My Turn: For music fan, it's love, love them do

William Ronstron, with wife Marilyn in 2007, uses

William Ronstron, with wife Marilyn in 2007, uses music to chronicle their lives. (Credit: Ronstron family)

As long as I can remember, I have had this tendency to think there was a song for every moment of my life. I could find a title or a phrase to represent every event I have lived through.

My first girlfriend and I swore our undying love for each other to The Beatles tune "Do You Want to Know a Secret?" The band I was in played in the Village and in Central Park, and I found myself humming "So You Want to Be a Rock and Roll Star" by The Byrds. A close encounter with the draft board and the Vietnam War led me not only to college but to listening to "I-Feel-Like-I'm-Fixin'-to-Die-Rag" by Country Joe and the Fish.

Upon graduating college, I pursued my true life's desire to be a teacher. It was not an easy road. I put in time as a substitute and a private-school teacher before finally attaining a full-time public-school job. By then, the vinyl records of my youth had given way to the cassette tapes of the 1970s. As I drove to work the first day of what would become a more than three-decade-long career, I popped a cassette in the player and cranked it up to full volume for Jethro Tull's "Teacher."

By the time we were settled enough to marry, my wife and I had known each other nine years. The "Do You Want to Know a Secret?" girl had stuck with me through all the good times and bad. Therefore, for our wedding song, we chose "A Time for Us." Three years later, we welcomed our first of three children, and I listened frequently to "Eyes of a Child" by the Moody Blues.

When I coached all three kids in baseball and softball, and played softball myself, it seemed only fitting to play John Fogerty's "Centerfield" (a position we all played at one time or another). The sports and music connection continued when I suffered a bout of midlife insanity and ran six marathons. Throughout the training and races, my headphones blasted the Grateful Dead singing "I will survive," from the song "A Touch of Grey." It also was appropriate because heredity had left me totally gray by the age of 40.

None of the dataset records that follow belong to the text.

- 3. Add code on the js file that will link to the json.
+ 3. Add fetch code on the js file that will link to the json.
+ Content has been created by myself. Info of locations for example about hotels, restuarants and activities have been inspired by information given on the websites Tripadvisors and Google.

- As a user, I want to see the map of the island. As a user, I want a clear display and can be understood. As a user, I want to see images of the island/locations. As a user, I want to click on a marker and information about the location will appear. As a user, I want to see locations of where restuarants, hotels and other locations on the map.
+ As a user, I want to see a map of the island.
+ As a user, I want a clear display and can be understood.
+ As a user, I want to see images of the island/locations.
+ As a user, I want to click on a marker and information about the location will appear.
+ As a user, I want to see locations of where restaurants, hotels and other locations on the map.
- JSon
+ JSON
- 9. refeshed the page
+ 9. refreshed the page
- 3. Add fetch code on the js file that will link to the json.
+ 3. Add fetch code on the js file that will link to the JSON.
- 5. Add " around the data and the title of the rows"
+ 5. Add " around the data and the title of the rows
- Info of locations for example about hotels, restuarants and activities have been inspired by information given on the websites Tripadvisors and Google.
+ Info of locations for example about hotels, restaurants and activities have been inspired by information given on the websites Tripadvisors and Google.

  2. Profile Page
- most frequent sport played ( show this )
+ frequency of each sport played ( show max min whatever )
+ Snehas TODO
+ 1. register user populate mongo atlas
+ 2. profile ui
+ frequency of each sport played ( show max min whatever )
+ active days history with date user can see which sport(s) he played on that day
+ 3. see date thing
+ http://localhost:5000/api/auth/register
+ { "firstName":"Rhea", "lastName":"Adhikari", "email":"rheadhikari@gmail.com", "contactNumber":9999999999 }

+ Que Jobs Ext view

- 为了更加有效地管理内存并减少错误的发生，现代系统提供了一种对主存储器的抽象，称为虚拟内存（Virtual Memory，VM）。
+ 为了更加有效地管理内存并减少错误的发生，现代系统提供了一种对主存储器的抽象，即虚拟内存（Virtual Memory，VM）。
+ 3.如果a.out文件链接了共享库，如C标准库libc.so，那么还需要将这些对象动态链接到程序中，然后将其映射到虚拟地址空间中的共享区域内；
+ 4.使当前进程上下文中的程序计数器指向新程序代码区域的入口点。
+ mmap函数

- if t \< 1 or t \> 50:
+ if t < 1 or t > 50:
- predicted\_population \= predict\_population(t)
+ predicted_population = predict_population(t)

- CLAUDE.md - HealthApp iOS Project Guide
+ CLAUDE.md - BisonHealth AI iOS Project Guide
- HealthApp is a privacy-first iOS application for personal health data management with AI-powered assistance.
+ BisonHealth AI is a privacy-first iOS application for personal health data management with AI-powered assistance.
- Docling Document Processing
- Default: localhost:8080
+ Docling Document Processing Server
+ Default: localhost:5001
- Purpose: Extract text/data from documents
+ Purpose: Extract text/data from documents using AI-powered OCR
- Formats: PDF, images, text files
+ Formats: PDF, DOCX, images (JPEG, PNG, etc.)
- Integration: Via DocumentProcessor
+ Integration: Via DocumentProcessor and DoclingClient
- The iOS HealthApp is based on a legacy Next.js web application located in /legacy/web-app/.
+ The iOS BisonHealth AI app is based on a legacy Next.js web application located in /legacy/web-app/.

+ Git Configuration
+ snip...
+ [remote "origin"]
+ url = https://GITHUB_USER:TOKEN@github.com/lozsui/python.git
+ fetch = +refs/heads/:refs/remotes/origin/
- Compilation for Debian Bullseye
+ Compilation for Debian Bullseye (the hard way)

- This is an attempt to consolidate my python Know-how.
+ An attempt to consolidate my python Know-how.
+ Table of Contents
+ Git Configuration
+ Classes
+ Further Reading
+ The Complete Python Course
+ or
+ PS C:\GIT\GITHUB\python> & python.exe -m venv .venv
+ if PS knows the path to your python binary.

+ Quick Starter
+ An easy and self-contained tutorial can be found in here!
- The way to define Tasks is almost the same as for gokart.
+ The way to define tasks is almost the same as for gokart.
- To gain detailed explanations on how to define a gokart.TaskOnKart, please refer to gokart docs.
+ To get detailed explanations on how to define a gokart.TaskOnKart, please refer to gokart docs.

There was no one who did not feel the tragedy of Sept. 11, 2001. Billy Joel's "New York State of Mind" and Bruce Springsteen's "My City of Ruin" seemed to reverberate during those dark days.

It was a brief four years later that I retired after 34 years of teaching. I had really enjoyed my years as an elementary school, middle school, high school and college teacher, but it was time to relax and enjoy myself. After I said my final goodbyes, I got into my car and played "School's Out" by Alice Cooper.

My wife and I retired on the same day and looked forward to time together. I could not help but think of the John Lennon/Mary Chapin Carpenter song "Grow Old With Me" (the best is yet to be). Yet our retirement had a much more specific theme song. Our dream had always been to buy an RV and visit all 48 contiguous states and every major league baseball park.

We have taken 21 lengthy trips in our Winnebago. Religiously, each trip begins with the playing of Willie Nelson's "On the Road Again." In 2011, we entered our 48th state to "California Dreamin' " streaming through the speakers of the RV. Our ballpark goal came to fruition the next year.

Yet our golden years were also about our family and those three kids who had spurred so many of their own themes. They were now all adults. What was more fitting than to dance to Andrea Boccelli's "Time to Say Goodbye" with my daughter at her wedding? And when my sons became fathers within a few months of each other, I was now faced with a third generation on which to inflict my musical musings. By 2009, technology (and free time) allowed me to create music videos for their first Father's Day.

In 2012, the soundtrack for the movie "Act of Valor" was released. Each song had to do with the deployment, actions and return of troops in the War on Terror.

In August 2012, my son, an Army officer, left for Afghanistan. There are five or six songs on the album that expressed feelings that everyone in the family was going through during this time. I focused on the Winona Judd song "Whatever Brings You Back." On Memorial Day this year, he returned safely to American soil.

The vinyl records, cassette tapes and CDs have been consigned to long-forgotten storage areas of my house. Everything is digital now. Everything has changed, but that girl who shared The Beatles song with me 50 years ago is still here after 41 years of marriage. This week, we shared another Beatles song in the soundtrack of our lives. We were born two days apart. If you have been doing the math, the song is obvious: "Will you still need me, will you still feed me, when I'm 64?"